As we all know, the current tech company bubble appears to be fueled by the near-unanimous optimism of Silicon Valley, venture capitalists, and Wall Street, all of whom seem to believe that artificial intelligence (AI)—and more specifically, artificial general intelligence (AGI)—is poised to solve humanity's greatest challenges. Depending on who you ask, AGI is predicted to arrive within the next 1 to 5 years. This belief justifies massive capital spending on infrastructure, as companies rush to prepare for a future where AI dominates. However, if this narrative turns out to be overly optimistic or outright wrong, we could see a rapid unwinding of this bubble, much like the dot-com crash of the early 2000s.
Let’s assume, for argument's sake, that the optimistic scenario holds true and AGI does emerge within the next five years. Even then, the market seems to be overlooking a host of critical challenges. While companies may rush to cut costs by replacing humans with bots, the implementation of such revolutionary technology is far from straightforward. Real-world deployment of AGI will face significant hurdles, including:
1. Implementation Challenges: Transitioning from proof-of-concept to large-scale deployment will require overcoming countless "last-mile" edge cases, where AGI might fail to perform reliably in complex or unpredictable scenarios.
2. Risks of AGI: The market appears to discount the ethical, regulatory, and existential risks associated with AGI. The debate over how to manage these risks is barely beginning, and unresolved issues could delay or derail widespread adoption.

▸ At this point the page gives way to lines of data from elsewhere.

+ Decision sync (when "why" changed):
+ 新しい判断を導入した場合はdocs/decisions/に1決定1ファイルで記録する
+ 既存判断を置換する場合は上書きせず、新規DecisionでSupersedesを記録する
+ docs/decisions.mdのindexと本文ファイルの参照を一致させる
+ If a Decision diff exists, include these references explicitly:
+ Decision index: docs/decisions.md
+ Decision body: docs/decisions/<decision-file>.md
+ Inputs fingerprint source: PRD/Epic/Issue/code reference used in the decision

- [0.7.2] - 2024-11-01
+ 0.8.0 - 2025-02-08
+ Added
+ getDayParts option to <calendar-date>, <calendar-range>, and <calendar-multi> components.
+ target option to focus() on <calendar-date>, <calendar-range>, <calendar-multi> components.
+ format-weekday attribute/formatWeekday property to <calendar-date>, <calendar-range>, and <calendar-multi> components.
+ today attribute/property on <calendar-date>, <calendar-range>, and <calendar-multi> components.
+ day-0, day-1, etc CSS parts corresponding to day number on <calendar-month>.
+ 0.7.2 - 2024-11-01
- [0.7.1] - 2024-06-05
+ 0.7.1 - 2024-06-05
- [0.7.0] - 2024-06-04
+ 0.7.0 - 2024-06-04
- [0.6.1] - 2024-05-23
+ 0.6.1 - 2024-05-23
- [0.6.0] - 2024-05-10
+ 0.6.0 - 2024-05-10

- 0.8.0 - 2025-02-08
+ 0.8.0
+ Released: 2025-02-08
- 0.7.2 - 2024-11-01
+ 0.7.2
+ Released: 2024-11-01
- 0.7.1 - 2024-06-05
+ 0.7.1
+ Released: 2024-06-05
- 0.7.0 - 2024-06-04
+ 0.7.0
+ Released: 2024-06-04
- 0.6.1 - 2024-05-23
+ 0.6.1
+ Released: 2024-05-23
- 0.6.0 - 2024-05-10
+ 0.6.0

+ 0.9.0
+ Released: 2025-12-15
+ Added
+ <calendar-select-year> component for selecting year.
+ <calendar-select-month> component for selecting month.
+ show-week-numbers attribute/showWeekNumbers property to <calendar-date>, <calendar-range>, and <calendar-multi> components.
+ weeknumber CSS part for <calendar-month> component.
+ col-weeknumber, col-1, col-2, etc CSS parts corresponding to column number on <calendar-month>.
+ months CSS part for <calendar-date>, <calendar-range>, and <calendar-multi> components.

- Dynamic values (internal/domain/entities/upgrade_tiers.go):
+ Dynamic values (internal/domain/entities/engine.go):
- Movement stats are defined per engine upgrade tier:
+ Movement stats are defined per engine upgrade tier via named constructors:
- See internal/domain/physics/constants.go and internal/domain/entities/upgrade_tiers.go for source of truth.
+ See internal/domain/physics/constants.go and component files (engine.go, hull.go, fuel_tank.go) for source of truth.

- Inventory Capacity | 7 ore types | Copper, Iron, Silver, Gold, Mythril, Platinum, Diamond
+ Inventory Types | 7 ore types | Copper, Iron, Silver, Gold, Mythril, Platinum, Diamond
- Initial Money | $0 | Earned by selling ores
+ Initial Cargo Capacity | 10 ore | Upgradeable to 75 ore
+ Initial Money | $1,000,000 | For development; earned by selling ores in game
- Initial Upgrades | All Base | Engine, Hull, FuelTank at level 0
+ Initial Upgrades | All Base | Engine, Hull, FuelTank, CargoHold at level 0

3. Societal and Economic Impact: Replacing human labor with bots en masse could lead to widespread societal disruption, including unemployment, inequality, and resistance from policymakers and the public. These consequences are not being priced into the current AI frenzy.
4. Overestimating Technological Readiness: Building a groundbreaking technology is often easier than implementing it effectively. Having worked in the tech industry for over two decades, I’ve seen firsthand how ambitious projects can falter due to the complexities of real-world integration.
Ultimately, the market may be operating under a speculative "voting machine" dynamic, as famously described by Ben Graham:
“In the short-run, the stock market is a voting machine. Yet, in the long run, it is a weighing machine.”
In this case, the "voting" may be driven by hype and unrealistic expectations surrounding AGI, rather than its actual near-term potential. Still, the short term may stretch longer than usual, given the wide range of possibilities for AGI's arrival. While the current narrative drives valuations higher, the long-term reality will inevitably be determined by the practical challenges and risks that lie ahead. If these challenges are underestimated, the bubble will eventually burst, much like past speculative manias.